3.5 Translocation to the plasma membrane following ammonium chloride prepulse

We first tested the potential for NHE translocation during the most common protocol used to study operation of Na+/H+ exchange. As shown in Figure 1, transient NH4Cl exposure followed by a Na+-free solution causes a sustained acid load (known NHE activator) that can be relieved upon Na+ re-addition. This protocol was replicated for studies of NHE-CFP translocation, using PS120 fibroblasts that were transiently transfected with either NHE2-CFP or NHE3-CFP. As shown in Figure 6 (light gray bars), the fraction of NHE2-CFP and NHE3-CFP at the PM increased to 159±17% and 137±8%, respectively (P<0.05) in the Na+-free solution after ammonium exposure.

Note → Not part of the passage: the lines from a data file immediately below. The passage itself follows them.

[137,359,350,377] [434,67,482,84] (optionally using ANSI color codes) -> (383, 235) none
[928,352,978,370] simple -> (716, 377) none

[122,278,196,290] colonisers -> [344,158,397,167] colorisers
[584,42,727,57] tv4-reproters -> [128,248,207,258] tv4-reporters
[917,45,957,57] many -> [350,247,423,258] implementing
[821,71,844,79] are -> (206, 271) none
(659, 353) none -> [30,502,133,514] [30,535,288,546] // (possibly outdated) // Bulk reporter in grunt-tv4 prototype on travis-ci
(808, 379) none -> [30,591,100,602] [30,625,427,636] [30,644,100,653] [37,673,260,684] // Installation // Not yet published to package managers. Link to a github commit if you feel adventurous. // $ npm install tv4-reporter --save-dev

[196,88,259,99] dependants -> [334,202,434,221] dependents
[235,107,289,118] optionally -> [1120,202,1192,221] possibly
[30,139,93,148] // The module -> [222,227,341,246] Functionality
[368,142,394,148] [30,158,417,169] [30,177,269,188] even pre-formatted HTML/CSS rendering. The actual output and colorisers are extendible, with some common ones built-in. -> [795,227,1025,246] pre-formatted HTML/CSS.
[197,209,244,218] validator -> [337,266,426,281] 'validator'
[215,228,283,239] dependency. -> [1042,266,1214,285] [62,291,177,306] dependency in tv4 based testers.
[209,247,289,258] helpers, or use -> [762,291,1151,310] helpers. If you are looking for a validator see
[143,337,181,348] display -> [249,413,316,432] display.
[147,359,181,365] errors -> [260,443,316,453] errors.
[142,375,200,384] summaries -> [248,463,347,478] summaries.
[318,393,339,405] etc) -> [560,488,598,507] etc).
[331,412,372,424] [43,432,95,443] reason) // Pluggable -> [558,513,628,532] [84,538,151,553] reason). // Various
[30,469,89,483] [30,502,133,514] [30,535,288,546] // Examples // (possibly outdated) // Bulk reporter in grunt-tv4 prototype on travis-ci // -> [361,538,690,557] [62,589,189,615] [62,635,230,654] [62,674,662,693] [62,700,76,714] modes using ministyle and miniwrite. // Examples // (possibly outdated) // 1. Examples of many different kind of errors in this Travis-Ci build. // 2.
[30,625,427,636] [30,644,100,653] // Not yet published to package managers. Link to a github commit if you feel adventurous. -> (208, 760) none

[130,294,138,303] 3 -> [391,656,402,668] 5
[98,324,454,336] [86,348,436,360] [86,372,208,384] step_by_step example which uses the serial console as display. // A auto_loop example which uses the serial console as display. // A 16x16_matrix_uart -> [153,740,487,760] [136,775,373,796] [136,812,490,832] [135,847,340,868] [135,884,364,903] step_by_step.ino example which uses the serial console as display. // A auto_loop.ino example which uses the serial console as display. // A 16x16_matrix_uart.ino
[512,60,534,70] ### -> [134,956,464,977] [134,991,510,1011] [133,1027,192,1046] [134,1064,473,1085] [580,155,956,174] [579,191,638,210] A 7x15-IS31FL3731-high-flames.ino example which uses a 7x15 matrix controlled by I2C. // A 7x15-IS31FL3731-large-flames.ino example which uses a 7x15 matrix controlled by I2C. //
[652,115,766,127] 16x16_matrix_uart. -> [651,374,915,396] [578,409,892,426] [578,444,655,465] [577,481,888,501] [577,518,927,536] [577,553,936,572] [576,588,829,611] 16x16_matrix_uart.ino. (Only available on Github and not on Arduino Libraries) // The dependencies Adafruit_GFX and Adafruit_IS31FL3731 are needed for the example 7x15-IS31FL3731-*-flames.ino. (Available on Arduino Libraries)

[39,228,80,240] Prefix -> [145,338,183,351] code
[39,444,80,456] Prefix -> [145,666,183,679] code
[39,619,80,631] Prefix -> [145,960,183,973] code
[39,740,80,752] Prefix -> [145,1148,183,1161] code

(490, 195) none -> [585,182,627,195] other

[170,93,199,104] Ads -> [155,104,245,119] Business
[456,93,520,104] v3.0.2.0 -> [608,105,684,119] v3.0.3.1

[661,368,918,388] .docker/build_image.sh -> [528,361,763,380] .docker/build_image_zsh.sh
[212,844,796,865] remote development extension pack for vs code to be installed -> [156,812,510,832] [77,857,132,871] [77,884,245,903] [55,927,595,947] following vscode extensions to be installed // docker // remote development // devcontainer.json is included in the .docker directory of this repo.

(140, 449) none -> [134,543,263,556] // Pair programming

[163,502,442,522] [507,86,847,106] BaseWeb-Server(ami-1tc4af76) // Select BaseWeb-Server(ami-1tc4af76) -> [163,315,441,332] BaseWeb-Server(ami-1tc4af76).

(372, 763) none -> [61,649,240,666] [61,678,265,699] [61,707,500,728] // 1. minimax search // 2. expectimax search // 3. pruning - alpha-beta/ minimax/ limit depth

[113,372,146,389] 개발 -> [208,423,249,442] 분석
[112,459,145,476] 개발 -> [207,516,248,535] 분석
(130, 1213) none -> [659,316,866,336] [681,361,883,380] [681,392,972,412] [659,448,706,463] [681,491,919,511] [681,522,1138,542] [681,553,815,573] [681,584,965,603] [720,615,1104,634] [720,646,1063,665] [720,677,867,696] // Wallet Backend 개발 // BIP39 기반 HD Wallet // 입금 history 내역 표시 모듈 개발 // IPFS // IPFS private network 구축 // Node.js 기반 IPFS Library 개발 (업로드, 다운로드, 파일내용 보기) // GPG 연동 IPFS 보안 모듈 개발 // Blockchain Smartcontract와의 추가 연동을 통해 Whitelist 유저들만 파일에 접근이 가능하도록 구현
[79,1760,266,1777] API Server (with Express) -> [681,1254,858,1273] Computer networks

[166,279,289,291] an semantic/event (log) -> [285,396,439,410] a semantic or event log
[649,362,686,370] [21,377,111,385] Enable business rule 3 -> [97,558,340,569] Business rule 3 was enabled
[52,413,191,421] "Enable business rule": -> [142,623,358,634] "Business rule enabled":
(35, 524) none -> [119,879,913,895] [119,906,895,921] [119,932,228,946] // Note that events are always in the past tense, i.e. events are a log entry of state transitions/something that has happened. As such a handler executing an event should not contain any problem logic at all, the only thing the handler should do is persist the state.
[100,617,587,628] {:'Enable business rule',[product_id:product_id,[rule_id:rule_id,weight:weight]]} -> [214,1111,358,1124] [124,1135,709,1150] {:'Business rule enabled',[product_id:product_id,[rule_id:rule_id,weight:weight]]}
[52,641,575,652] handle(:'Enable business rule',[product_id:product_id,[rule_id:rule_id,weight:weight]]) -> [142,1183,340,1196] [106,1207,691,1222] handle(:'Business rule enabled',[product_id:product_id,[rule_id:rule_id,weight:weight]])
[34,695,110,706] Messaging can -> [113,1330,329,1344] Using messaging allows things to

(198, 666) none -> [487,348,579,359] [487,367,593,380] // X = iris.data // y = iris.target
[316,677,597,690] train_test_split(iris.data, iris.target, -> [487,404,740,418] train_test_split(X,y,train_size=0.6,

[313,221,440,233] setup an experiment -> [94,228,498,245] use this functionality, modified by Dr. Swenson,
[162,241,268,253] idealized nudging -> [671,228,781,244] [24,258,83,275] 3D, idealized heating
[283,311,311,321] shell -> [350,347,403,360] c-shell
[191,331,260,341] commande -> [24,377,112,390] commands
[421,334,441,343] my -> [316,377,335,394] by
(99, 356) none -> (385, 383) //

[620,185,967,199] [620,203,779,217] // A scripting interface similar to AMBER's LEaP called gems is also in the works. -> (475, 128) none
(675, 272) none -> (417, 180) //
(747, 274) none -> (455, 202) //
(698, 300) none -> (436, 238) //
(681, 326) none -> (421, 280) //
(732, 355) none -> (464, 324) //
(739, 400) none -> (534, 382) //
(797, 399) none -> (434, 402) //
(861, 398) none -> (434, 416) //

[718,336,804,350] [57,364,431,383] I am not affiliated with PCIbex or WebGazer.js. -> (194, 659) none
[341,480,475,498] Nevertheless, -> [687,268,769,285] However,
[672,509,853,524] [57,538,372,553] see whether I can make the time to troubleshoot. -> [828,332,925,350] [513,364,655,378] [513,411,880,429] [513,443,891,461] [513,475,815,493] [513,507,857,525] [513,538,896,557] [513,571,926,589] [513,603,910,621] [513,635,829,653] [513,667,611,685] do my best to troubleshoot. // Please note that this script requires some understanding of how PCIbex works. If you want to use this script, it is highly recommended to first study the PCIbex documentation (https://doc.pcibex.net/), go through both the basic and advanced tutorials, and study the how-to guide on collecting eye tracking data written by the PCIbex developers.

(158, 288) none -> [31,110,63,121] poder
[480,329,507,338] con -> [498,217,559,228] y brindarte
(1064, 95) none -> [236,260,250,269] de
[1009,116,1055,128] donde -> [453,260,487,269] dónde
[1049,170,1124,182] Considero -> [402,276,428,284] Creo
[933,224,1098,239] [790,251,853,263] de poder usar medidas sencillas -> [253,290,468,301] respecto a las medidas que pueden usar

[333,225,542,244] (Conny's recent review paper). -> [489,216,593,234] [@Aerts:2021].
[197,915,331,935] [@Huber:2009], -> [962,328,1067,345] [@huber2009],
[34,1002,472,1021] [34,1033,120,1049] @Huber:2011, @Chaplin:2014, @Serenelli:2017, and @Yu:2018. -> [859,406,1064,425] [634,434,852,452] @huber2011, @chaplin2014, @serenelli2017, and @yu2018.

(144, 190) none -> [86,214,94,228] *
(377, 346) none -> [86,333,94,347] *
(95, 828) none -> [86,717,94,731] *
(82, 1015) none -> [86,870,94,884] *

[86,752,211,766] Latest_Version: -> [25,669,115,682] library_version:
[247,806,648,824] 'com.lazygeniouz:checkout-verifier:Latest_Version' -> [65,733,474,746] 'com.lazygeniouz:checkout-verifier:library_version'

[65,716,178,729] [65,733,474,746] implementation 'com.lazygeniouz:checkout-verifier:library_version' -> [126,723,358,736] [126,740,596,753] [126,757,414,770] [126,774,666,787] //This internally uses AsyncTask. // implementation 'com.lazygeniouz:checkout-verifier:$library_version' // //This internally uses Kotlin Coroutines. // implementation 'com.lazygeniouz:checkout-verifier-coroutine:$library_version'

Examination of the raw data disclosed no upward trend among the three replicate image stacks collected under this condition, suggesting that translocation was complete at the time of the first measurement (2–3 min after removing NH4Cl and adding FM4-64). If one includes the preceding ten minute period in NH4Cl medium, the maximal time required for translocation was less than 12–13 minutes. Subsequent exposure to sodium medium (dark gray bars) did not significantly increase the percentage of NHE2-CFP or NHE3-CFP at the PM. Examination of raw data disclosed no downward trend between the first and third replicate image stack, suggesting that upon the reintroduction of sodium medium NHE protein at the PM did not appreciably begin to internalize during the first fifteen minutes. Results show that both NHE2 and NHE3 proteins translocated to the PM following an ammonium prepulse. In this and all other experiments to be described, the increase may be underestimated due to the presence of cytoplasmic CFP cleaved from the NHE-CFP proteins.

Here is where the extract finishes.